EXERCISE GOAL: The word "measures" marks the lines you need; copy each of them from the data.

SUPPLIED ENTRIES:
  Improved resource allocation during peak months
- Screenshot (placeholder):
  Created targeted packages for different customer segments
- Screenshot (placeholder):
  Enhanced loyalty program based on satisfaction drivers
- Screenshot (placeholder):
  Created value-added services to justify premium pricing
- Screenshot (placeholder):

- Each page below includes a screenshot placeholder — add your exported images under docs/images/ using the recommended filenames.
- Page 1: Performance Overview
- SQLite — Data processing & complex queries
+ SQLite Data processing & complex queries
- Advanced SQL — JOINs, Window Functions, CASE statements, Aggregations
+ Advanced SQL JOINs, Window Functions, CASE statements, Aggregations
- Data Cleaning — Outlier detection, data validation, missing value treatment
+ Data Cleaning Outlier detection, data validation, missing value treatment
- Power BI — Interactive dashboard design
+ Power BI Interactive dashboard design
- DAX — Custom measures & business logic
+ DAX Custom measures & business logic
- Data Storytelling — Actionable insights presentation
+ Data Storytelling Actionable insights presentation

WRITTEN SOLUTION:
- DAX — Custom measures & business logic
+ DAX Custom measures & business logic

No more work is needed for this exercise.